The true brilliance behind this game is how the folks at Activision (programmer Dave Rolfe, to be precise) managed to preserve the elements which made Tempest so much fun yet offered them in an environment which didn't tax the 2600's hardware too much. I know Atari once played with the idea of making Tempest for the 2600, but the old Stella's hardware is just too limited to handle the rather-complex graphics utilized in the arcade classic.
The player is given a triangular ship which sits on one end of a grid. The player can shoots along the diagonal axes and move across the vertical one to which the ship is anchored. In addition to normal "laser lariats," the player is given three very powerful torpedoes per level (which, by the way, are great for shooting at a "boss" ship which floats along the top of the grid at the end of each level).
The player's primary job is to dodge shots (of course) and debris while blasting enemy ships. Yes, this is a shooter, indeed, but offers a very unique element - the screen is meant to portray combat in a three-dimensional world. Enemies start at the end of the grid farthest away from the player and gradually come closer (as do shots, asteroids and etc.) What's fascinating is there's some honest-to-goodness scaling effects which look pretty advanced for an Atari 2600 game. The scaling is done very well, thus creating the illusion that objects start off far away and gradually come closer. That's pretty unique for a system which is famous for games featuring environments which didn't come close to emulating three-dimensional space.

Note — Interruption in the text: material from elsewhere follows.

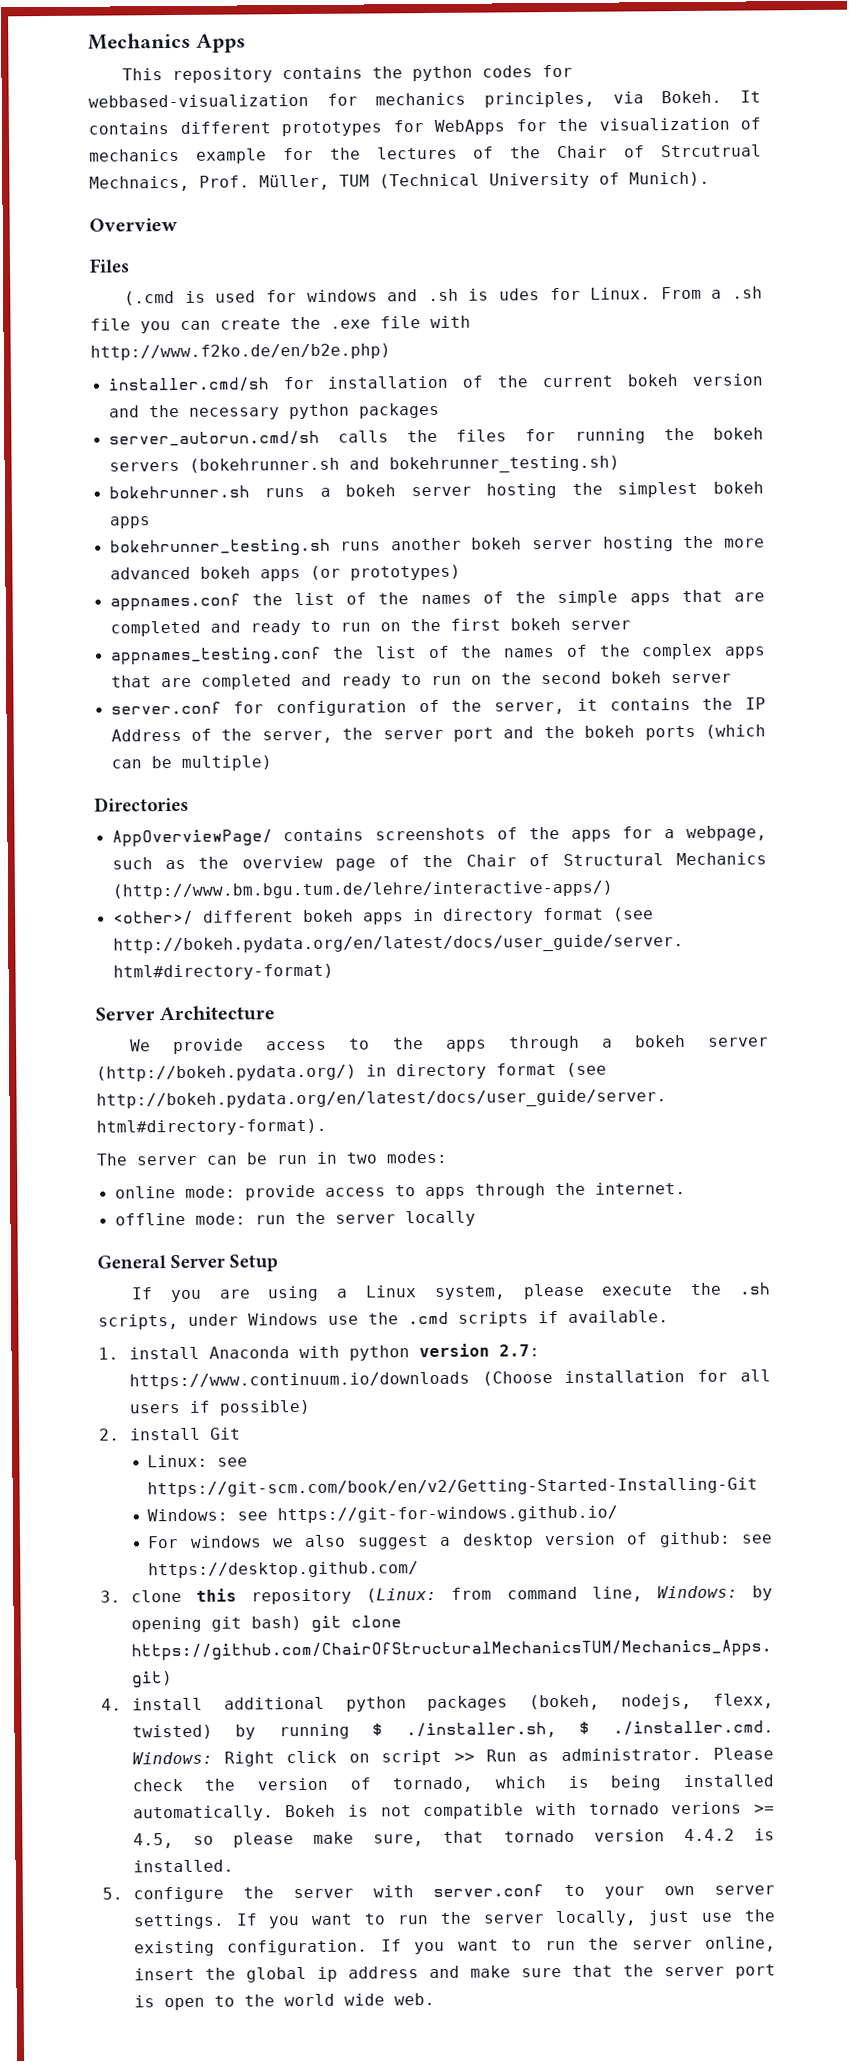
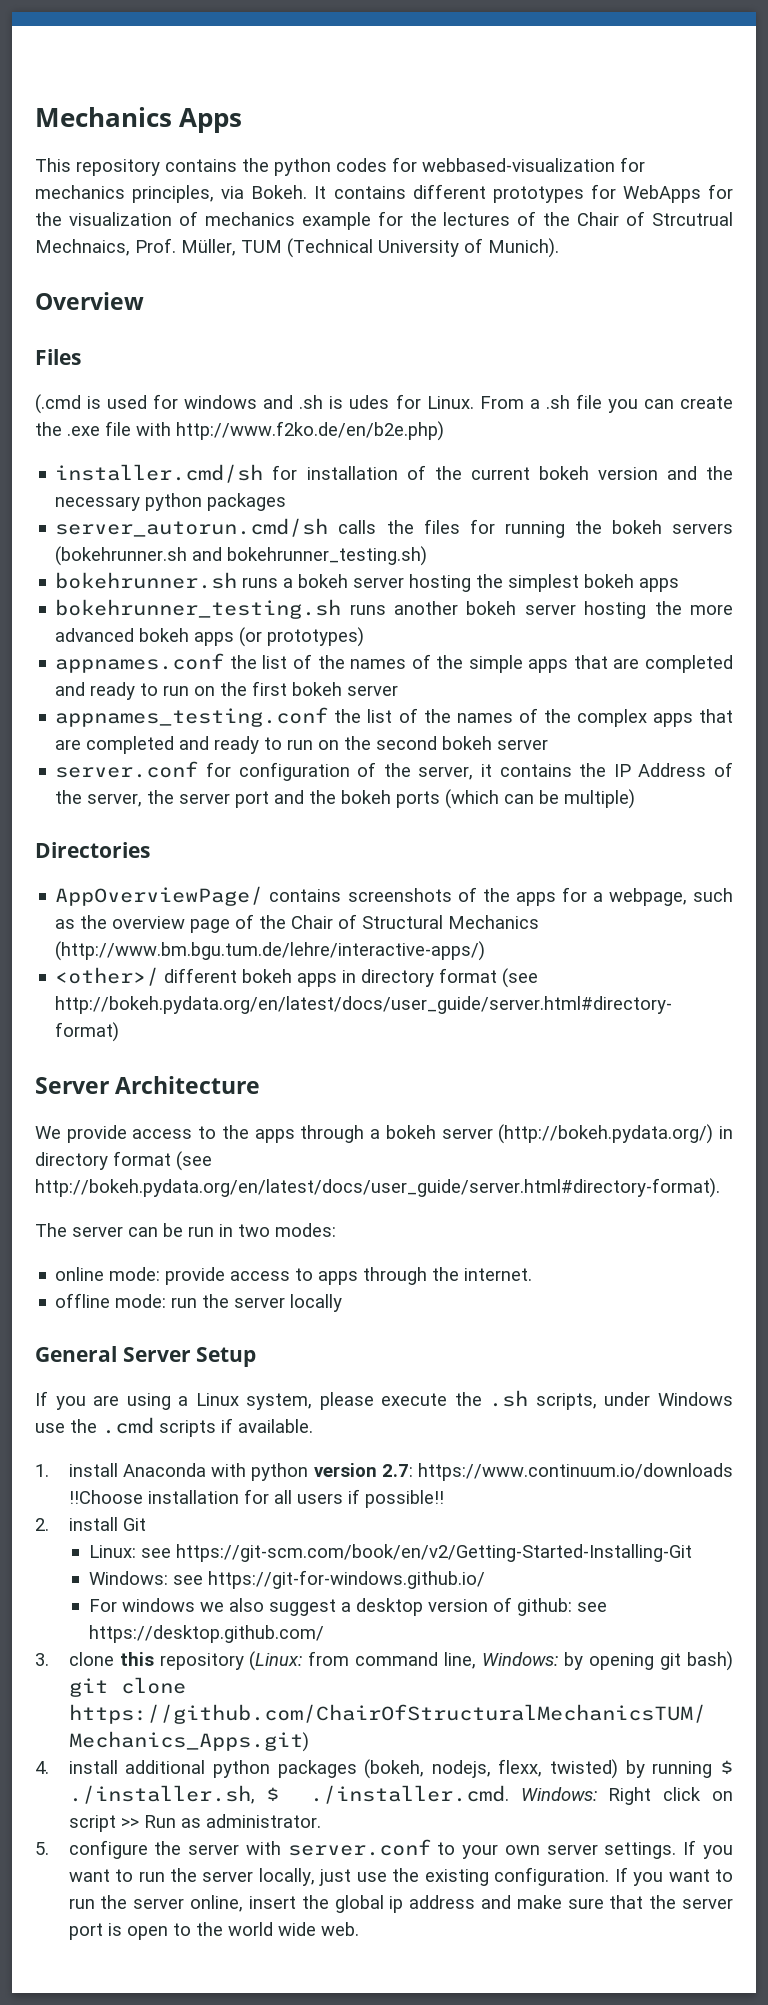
- 1. install Anaconda with python version 2.7: https://www.continuum.io/downloads (Choose installation for all users if possible)
+ 1. install Anaconda with python version 2.7: https://www.continuum.io/downloads !!Choose installation for all users if possible!!
- Please check the version of tornado, which is being installed automatically. Bokeh is not compatible with tornado verions >= 4.5, so please make sure, that tornado version 4.4.2 is installed.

The graphics are crisp and the rather blob-like items on the screen are animated well. There is a fair amount of screen flicker here, but nothing that detracts from the game. The sound - like in most Atari games - is nothing to write home about, but the players is given enough audio cues to convey important information.

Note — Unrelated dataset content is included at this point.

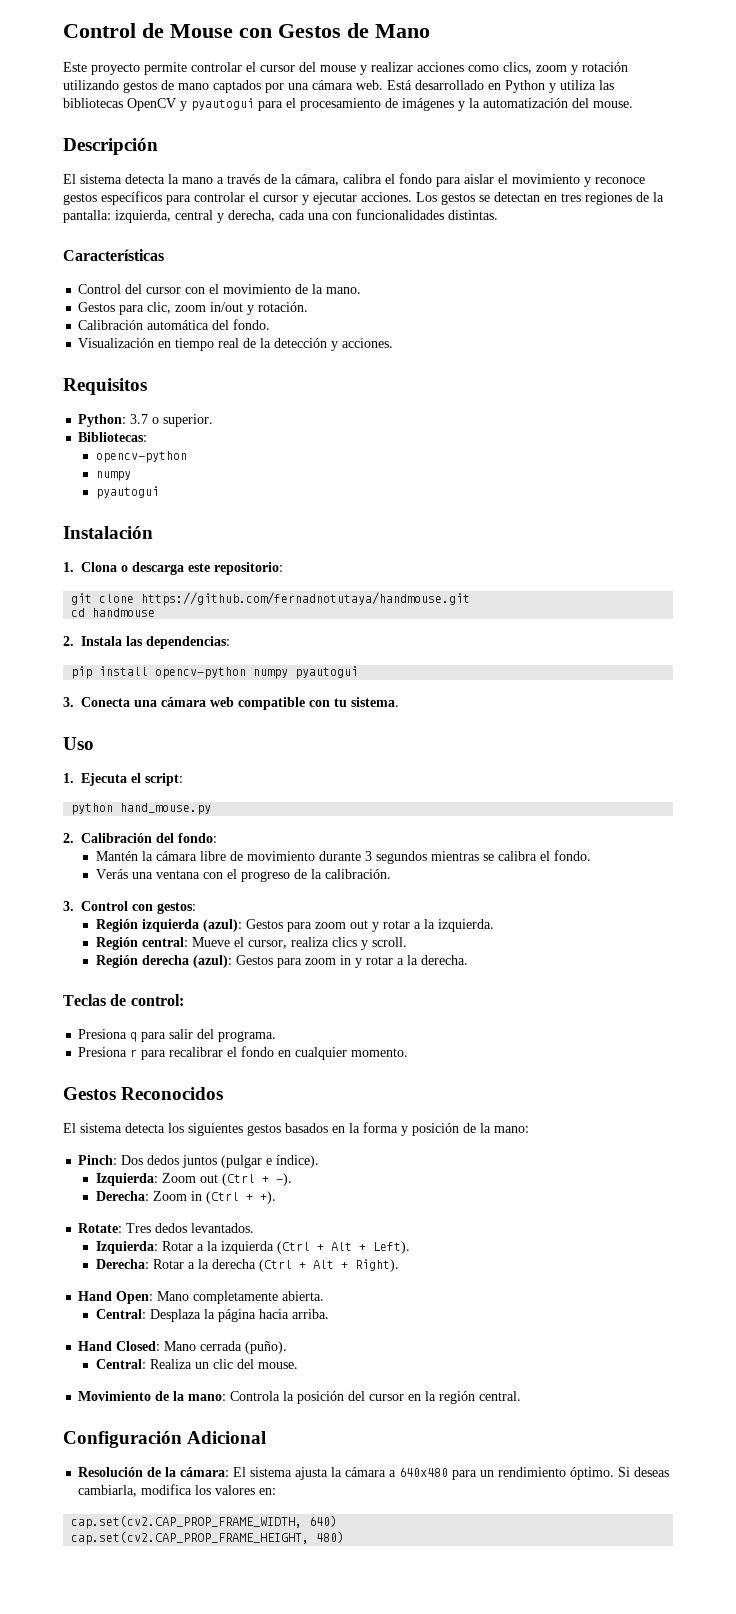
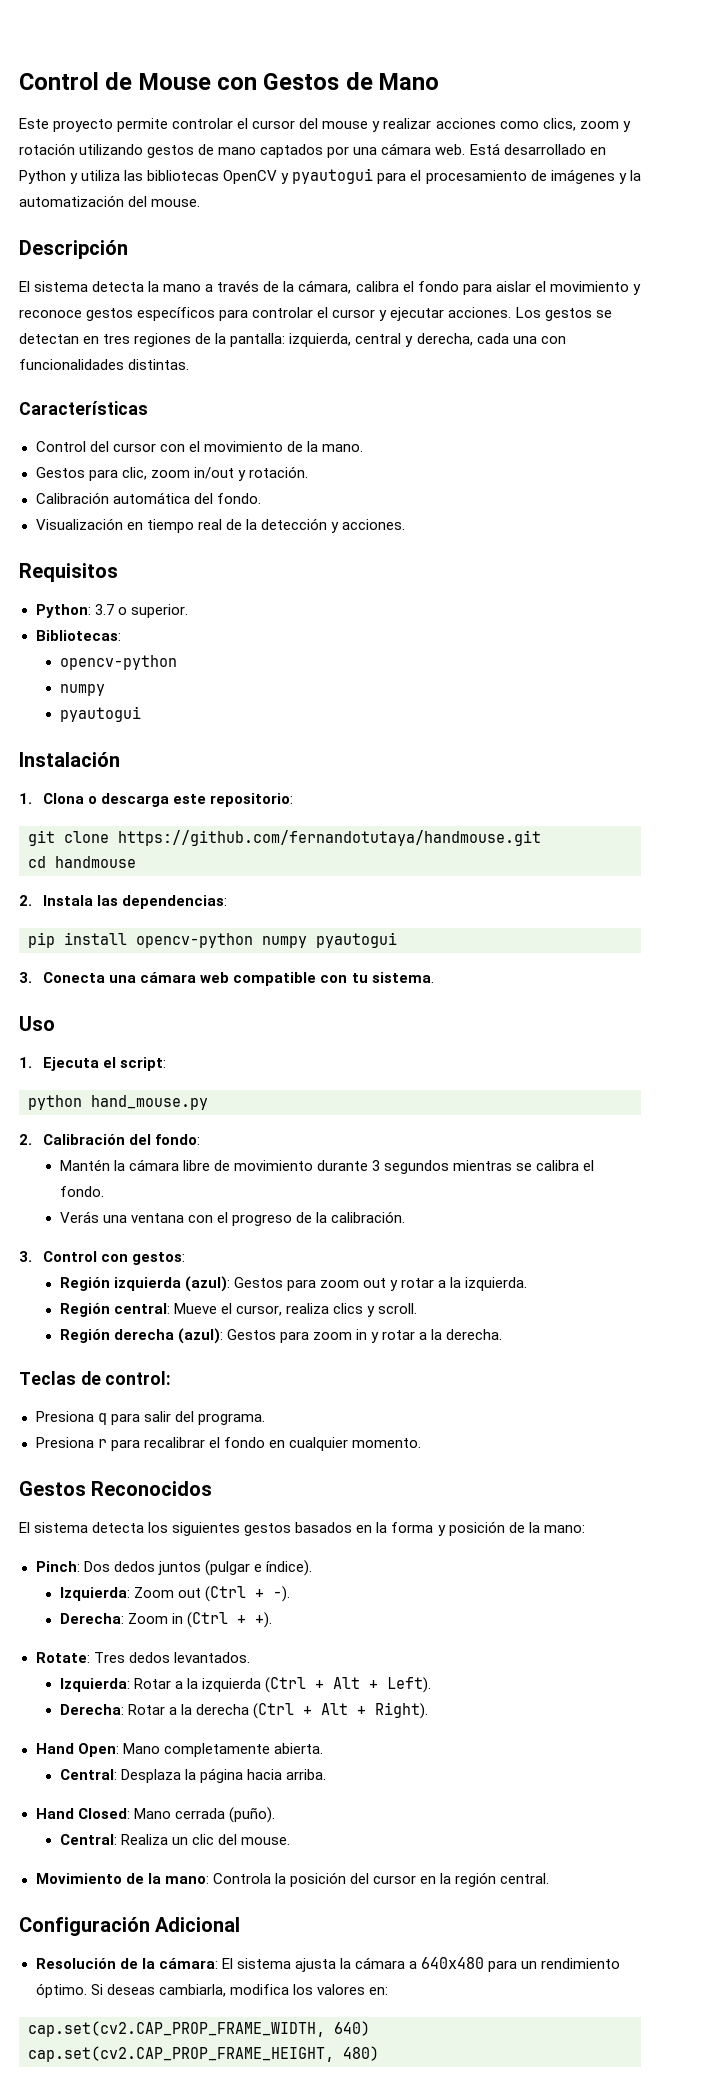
- git clone https://github.com/fernadnotutaya/handmouse.git
+ git clone https://github.com/fernandotutaya/handmouse.git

Control is very good, but that should come as no surprise. The player can only move right or left and fire either a lariat or torpedo. The player's ship responds quickly to the joystick, and that's essential in a shooter.
All in all, Activision went above and beyond on this one. The only drawback to this game is that it came out in 1984 after the video game market came crashing down and, as such, can be a bit hard to find. And, although this is a solid shooter, there's just not a lot of depth to it - once you get past the thrill of playing a game similar to Tempest on the 2600, you'll likely discover the game gets repetitive in a hurry. Still, the graphics are done very well and this is - on the surface, at least - a very solid 2600 game. However, the faults in Beamrider are minor and this game is one that I love to put in when in the mood for blowing stuff up for about half an hour.